US Ban On Gays In Military 'Unconstitutional'

A federal judge in California struck down the US ban on gays openly serving in the military, saying the policy is unconstitutional and violates free speech rights.

LOS ANGELES — A federal judge in California struck down the US ban on gays openly serving in the military, saying the policy is unconstitutional and violates free speech rights.

Judge Virginia Phillips said evidence presented by the Log Cabin Republicans, a gay conservative group, clearly showed the policy discriminates against homosexuals by forcing them to conceal their sexual orientation.

Marker for a gay Vietnam veteran at the Congressional Cemetery in Washington, DC

She said the act prevented gay servicemembers in the military from talking about their relationships while allowing heterosexual troops to do the same.

"The Don't Ask Don't Tell Act, on its face, violates the constitutional rights" of homosexual troops, Phillips wrote.

"Plaintiff has demonstrated it is entitled to the relief sought on behalf of its members, a judicial declaration that the Don't Ask, Don't Tell Act violated the Fifth and First Amendments, and a permanent injunction barring its enforcement."

The injunction, which would suspend enforcement of the controversial policy nationwide, will not go into effect immediately.

The Log Cabin Republicans have until September 16 to draft a proposed injunction and the government has a week from that date to submit objections. The government can also appeal the decision.

"This is an historic moment and an historic ruling for the gay military community and for the readiness and integrity of our armed forces," said Alexander Nicholson, a multi-lingual former US Army interrogator discharged under the act.

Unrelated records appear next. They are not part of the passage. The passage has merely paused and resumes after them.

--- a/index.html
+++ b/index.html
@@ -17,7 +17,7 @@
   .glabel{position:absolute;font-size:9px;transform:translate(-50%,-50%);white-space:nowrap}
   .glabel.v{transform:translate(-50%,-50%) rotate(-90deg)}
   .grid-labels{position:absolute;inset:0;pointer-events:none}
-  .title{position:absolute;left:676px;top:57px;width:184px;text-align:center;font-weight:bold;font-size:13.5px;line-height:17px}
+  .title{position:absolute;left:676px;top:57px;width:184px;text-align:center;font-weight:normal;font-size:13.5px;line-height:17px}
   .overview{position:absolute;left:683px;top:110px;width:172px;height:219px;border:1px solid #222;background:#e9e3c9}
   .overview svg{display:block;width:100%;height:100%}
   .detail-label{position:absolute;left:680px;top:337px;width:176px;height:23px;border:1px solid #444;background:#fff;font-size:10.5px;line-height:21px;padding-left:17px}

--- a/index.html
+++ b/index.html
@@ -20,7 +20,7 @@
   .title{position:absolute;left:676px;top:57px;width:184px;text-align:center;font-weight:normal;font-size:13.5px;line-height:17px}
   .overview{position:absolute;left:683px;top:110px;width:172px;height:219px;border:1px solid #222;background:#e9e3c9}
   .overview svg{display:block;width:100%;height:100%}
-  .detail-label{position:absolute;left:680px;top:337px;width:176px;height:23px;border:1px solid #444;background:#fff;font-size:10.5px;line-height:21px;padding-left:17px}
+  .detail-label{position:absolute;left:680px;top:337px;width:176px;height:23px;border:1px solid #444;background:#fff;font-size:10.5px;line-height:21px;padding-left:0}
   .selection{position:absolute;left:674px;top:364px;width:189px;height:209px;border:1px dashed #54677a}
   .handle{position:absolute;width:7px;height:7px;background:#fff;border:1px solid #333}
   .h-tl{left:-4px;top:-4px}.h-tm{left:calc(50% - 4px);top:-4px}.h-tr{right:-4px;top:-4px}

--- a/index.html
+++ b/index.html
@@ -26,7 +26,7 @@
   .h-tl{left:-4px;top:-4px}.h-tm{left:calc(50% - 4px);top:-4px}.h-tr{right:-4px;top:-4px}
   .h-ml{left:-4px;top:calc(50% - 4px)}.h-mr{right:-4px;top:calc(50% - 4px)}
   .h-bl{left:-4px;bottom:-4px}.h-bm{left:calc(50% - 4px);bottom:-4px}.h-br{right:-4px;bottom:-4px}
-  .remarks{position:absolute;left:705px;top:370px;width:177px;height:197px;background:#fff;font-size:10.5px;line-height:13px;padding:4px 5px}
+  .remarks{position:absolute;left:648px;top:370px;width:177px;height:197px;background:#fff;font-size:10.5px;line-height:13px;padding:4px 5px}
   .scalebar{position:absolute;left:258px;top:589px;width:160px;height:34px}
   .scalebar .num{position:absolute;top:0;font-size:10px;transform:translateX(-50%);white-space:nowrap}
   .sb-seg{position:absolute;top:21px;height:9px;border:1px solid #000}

"I am exceedingly proud to have been able to represent all who have been impacted and had their lives ruined by this blatantly unconstitutional policy. We are finally on our way to vindication," he added.

The case places President Barack Obama's administration in the difficult position of trying to defend a policy it is committed to repealing.

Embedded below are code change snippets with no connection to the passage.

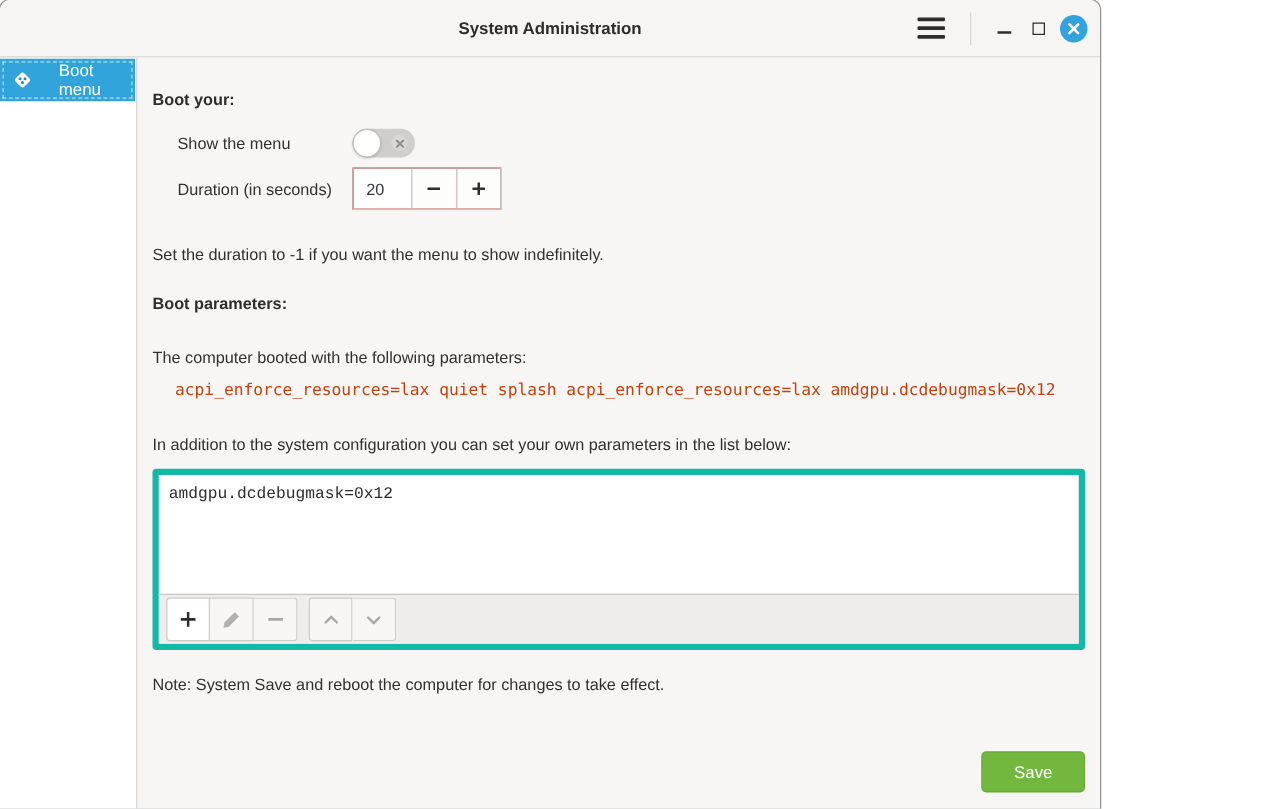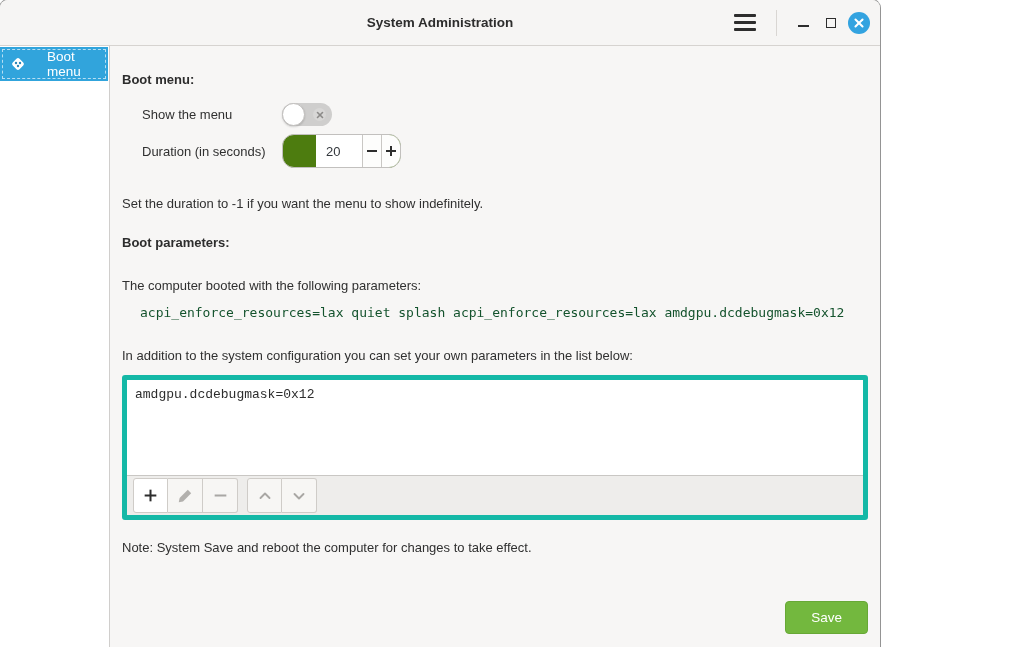--- a/index.html
+++ b/index.html
@@ -134,7 +134,7 @@
 
     <main class="main">
 
-      <div class="section-heading">Boot menu:</div>
+      <div class="section-heading">Boot your:</div>
 
       <div class="ctl-grid">
         <span>Show the menu</span>

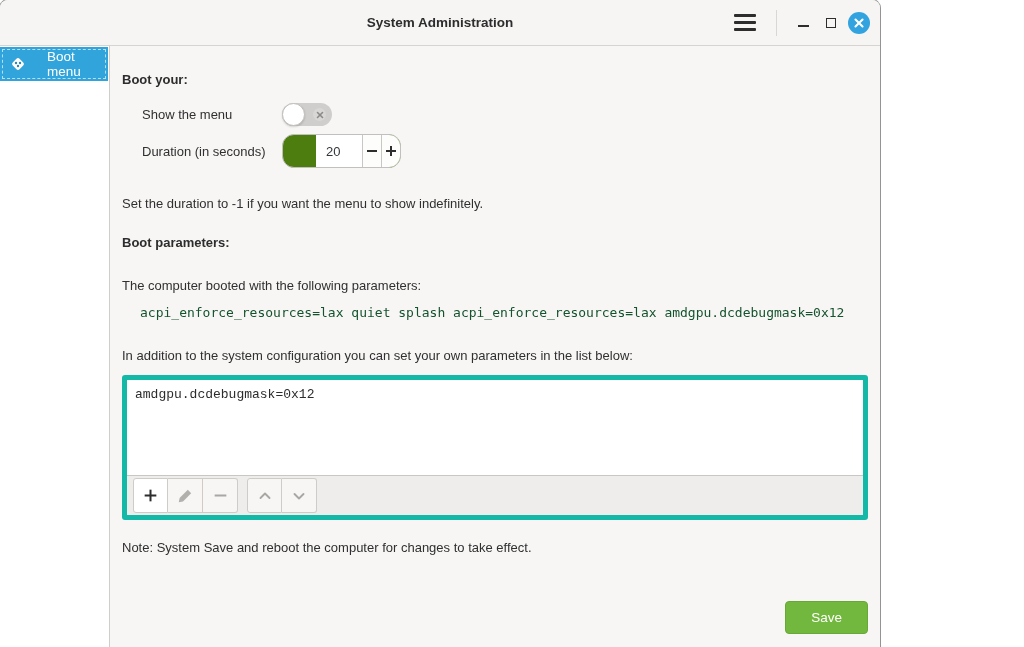--- a/index.html
+++ b/index.html
@@ -56,8 +56,8 @@
                    background:#d8d7d6; display:flex; align-items:center; justify-content:center; }
 
   
-  .spin { display:flex; height:34px; border:1px solid #c2c0be; border-radius:12px;
-          overflow:hidden; background:#4d7c0f; width:119px;padding-left:33px; }
+  .spin { display:flex; height:34px; border:1px solid #c2c0be; border-radius:0;
+          overflow:hidden; background:#b91c1c; width:119px; }
   .spin-entry { width:46px; border:none; outline:none; padding:0 4px 0 10px; font:13px "Liberation Sans","DejaVu Sans",sans-serif;
                 color:#33373c; background:#fff; }
   .spin-btn { width:36px; border:none; border-left:1px solid #c9c7c4; background:#fdfdfc;

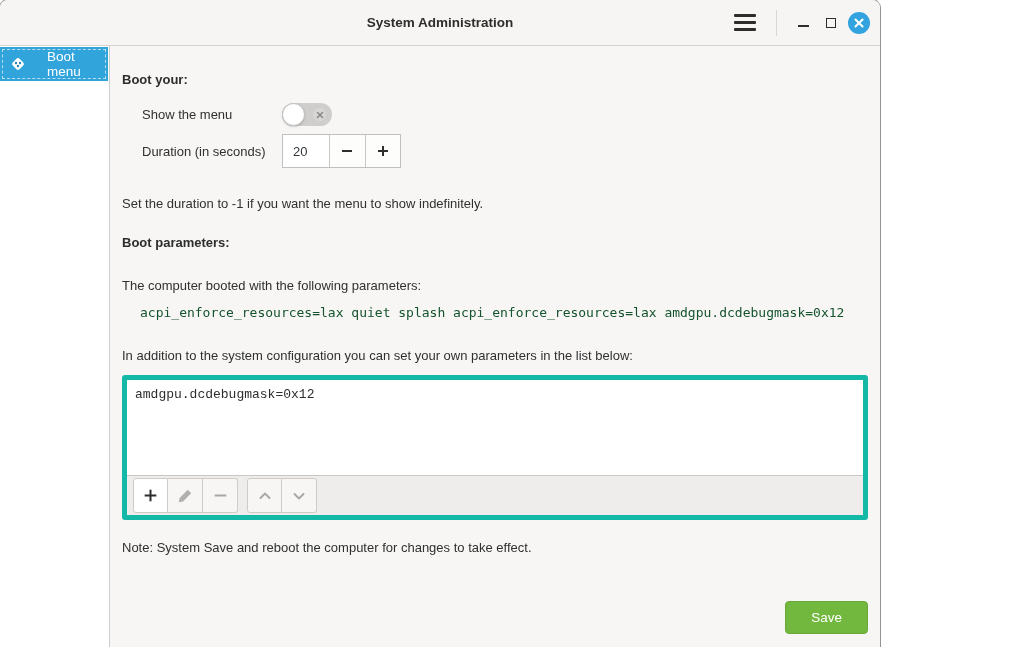--- a/index.html
+++ b/index.html
@@ -41,7 +41,7 @@
   .section-heading { font-size:13px; font-weight:bold; color:#2d2d2d; margin-top:8px; }
   .para { margin-top:28px; color:#303030; }
   .mono-line { margin:12px 0 0 18px; font-family:"DejaVu Sans Mono","Liberation Mono",monospace;
-               font-size:13px; color:#14532d; white-space:nowrap; }
+               font-size:13px; color:#c2410c; white-space:nowrap; }
 
   .ctl-grid { margin:16px 0 0 20px; display:grid; grid-template-columns:140px max-content;
               row-gap:8px; align-items:center; }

Obama has spoken out against Don't Ask Don't Tell, but has pledged to repeal it in coordination with the military and Congress, and only after completion of a study on how its repeal would affect military readiness and unit cohesion.

The House of Representatives has passed legislation that would eventually repeal the policy, but the Senate has yet to vote on the bill.

The repeal has the support of Admiral Mike Mullen, the chairman of the Joint Chiefs of Staff, and Defense Secretary Robert Gates has agreed, somewhat reluctantly, to prepare the military for an end to the ban.

But other senior military officials argue the ban is the best compromise -- allowing gays to serve so long as they do not reveal their orientation -- and say a repeal would hurt troop morale and readiness.

Phillips rejected the suggestion that the repeal would harm the US military, arguing instead that the policy itself was detrimental.

"Far from furthering the military's readiness, the discharge of these service men and women had a direct and deleterious effect on this governmental interest," she wrote.

The judge cited the discharge of troops with critical language skills and the decline in morale of troops who saw qualified gay and lesbian colleagues booted out of the military because of their sexual orientation.

She also noted that soldiers suspected of being gay were allowed to serve out their deployments in theater and investigations and discharges did not occur until their return, demonstrating "that the policy is not necessary."

Further, she wrote, the act "infringes the fundamental rights of United States servicemembers in many ways."

It "denies them the right to speak about their loved ones while serving their country in uniform... it discharges them for including information in a personal communication from which an unauthorized reader might discern their homosexuality," she wrote.

Phillips said the act further violated US troops' rights under the Fifth Amendment, protecting due process, by limiting their ability to contest a discharge.

Chad Griffin, board president of the American Foundation for Equal Rights, hailed the ruling as "yet another significant and long-overdue step toward full equality for all Americans."

"It is clear that our nation is moving toward the day when every American will be treated equally under the law, as is required by our Constitution."